To assess endosomal internalization, we incubated 100 pmol Cy3-conjugated A01B aptamer with C2C12 myoblasts for 30–120 min at 37°C as described earlier under the section Confocal Microscopy. Following fixation, cells were processed for immunocytochemical analysis of the EEA1 early endosomal marker. To remove excess fixative, we washed cells twice for 5 min with 1 mL of ice-cold PBS and then permeabilized them with 3 mL of ice-cold 100% methanol for 3 min in the freezer. Cells were then washed 3× with 1 mL of PBS supplemented with Tween 20 (Scharlau, Barcelona, Spain) at a final concentration of 0.1% (PBS-T). Blocking of non-specific binding was performed with 5% normal goat serum (Biosera, Nuaillé, France) in PBS-T for 60 min at room temperature. Coverslips were transferred in a humidity chamber; then the primary antibody rabbit EEA1 (C45B10) (Cell Signaling Technologies, Danvers, MA, USA) was applied at 1:100 in blocking buffer and incubated overnight at 4°C. The next day, coverslips were washed 3× with 1 mL of PBS-T and then incubated with Invitrogen Alexa Fluor Plus 488 goat anti-rabbit IgG secondary antibody at a dilution of 1:500 in blocking buffer for 60 min at room temperature.
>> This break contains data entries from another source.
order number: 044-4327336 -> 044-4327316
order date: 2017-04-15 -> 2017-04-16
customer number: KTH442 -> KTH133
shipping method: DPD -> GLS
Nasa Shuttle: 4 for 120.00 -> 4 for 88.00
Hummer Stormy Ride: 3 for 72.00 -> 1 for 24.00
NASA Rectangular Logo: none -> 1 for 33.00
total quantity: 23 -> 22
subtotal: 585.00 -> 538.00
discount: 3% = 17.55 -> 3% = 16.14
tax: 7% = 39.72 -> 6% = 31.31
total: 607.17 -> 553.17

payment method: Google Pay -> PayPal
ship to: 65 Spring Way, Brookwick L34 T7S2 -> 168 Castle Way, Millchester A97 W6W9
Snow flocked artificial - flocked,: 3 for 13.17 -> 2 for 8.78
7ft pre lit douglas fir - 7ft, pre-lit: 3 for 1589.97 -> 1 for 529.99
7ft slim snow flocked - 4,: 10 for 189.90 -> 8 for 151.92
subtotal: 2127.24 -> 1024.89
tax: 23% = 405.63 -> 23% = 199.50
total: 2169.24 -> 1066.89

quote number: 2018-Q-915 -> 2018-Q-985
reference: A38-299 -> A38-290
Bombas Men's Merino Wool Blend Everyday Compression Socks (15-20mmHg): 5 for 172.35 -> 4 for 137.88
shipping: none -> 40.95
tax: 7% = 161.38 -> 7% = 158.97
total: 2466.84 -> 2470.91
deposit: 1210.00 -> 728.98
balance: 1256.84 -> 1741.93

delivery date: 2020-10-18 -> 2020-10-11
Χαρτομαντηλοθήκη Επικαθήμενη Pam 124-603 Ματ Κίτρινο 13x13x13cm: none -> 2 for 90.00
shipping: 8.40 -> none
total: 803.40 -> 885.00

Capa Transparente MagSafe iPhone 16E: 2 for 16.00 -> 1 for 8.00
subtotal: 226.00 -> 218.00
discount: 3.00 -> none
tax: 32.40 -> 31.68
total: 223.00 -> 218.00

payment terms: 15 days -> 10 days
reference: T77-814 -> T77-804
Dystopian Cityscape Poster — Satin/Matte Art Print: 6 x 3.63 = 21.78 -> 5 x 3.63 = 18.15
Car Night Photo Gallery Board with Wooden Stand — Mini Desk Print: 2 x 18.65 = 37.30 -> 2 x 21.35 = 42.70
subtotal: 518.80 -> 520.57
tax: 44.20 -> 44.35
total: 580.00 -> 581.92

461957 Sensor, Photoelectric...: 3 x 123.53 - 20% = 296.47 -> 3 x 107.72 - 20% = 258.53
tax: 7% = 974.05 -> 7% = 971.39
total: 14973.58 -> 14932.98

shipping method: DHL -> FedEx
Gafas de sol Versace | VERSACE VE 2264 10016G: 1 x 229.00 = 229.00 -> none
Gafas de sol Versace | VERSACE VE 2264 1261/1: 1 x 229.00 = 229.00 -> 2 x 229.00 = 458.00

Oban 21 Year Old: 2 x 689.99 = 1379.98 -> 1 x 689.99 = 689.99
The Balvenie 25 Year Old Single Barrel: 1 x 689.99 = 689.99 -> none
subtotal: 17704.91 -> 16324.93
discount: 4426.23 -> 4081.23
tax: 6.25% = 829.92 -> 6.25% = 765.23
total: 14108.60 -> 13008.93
Coverslips were washed 3× 5 min with 1 mL of PBS-T; then TO-PRO-3 nuclear stain was applied for 15 min at room temperature at a dilution of 1:1,000 in PBS. Coverslips were washed 2× with 1 mL of PBS and mounted with Dako fluorescent mounting medium onto Poly-Prep slides. Slides were left to dry for 30–60 min at room temperature. Images were taken on a Leica TCS SP5 confocal microscope. Single-cell magnifications were achieved by applying the 60× oil objective followed by additional electronic magnification.